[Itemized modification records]
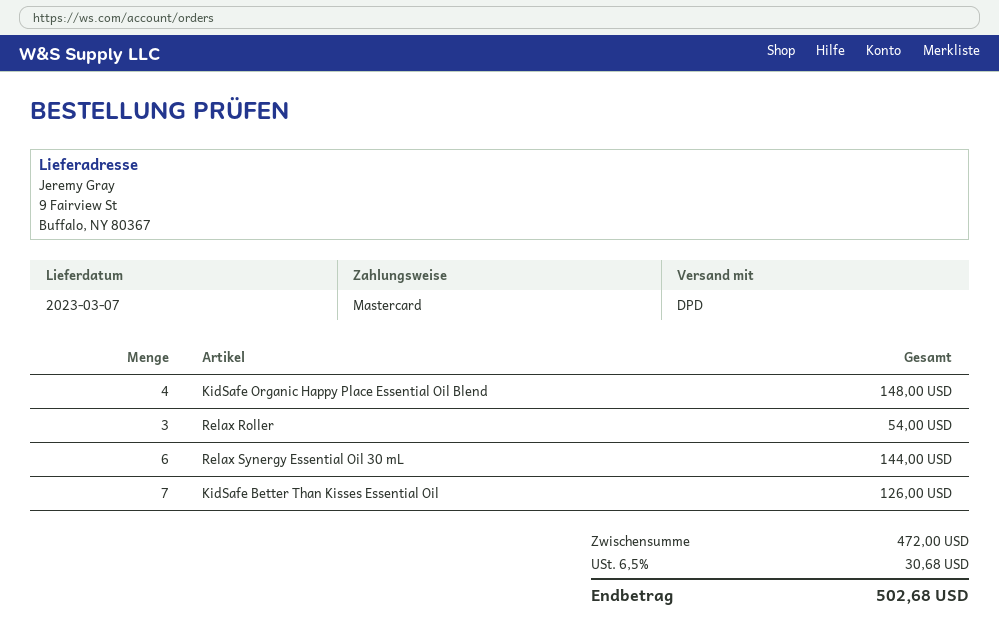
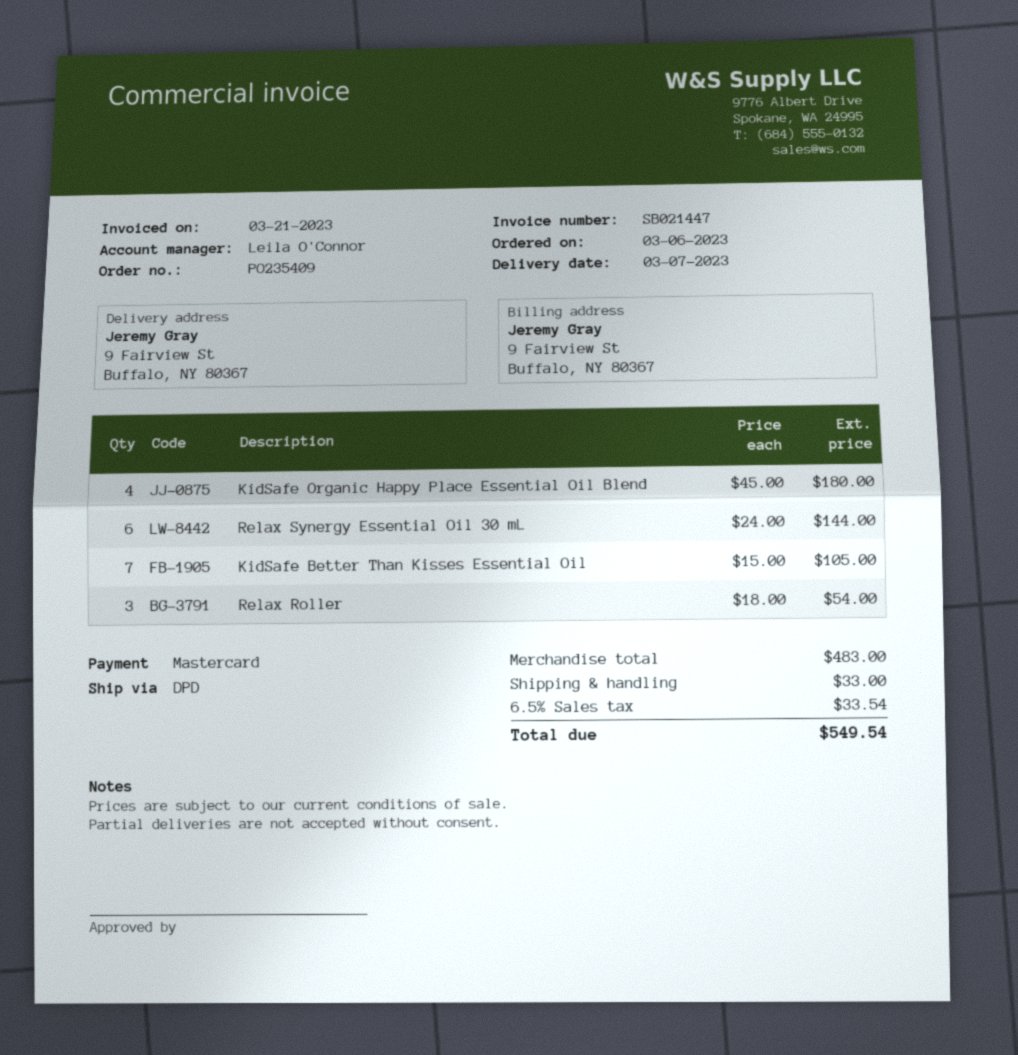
KidSafe Organic Happy Place Essential Oil Blend: 4 for 148.00 -> 4 for 180.00
KidSafe Better Than Kisses Essential Oil: 7 for 126.00 -> 7 for 105.00
subtotal: 472.00 -> 483.00
shipping: none -> 33.00
tax: 6.5% = 30.68 -> 6.5% = 33.54
total: 502.68 -> 549.54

→ **Problem to work on**: The line with "shipping: none -> 33.00" marks where to start. Transcribe from there through the final line of the records, exactly and with nothing added.

→ **Exercise output**:
shipping: none -> 33.00
tax: 6.5% = 30.68 -> 6.5% = 33.54
total: 502.68 -> 549.54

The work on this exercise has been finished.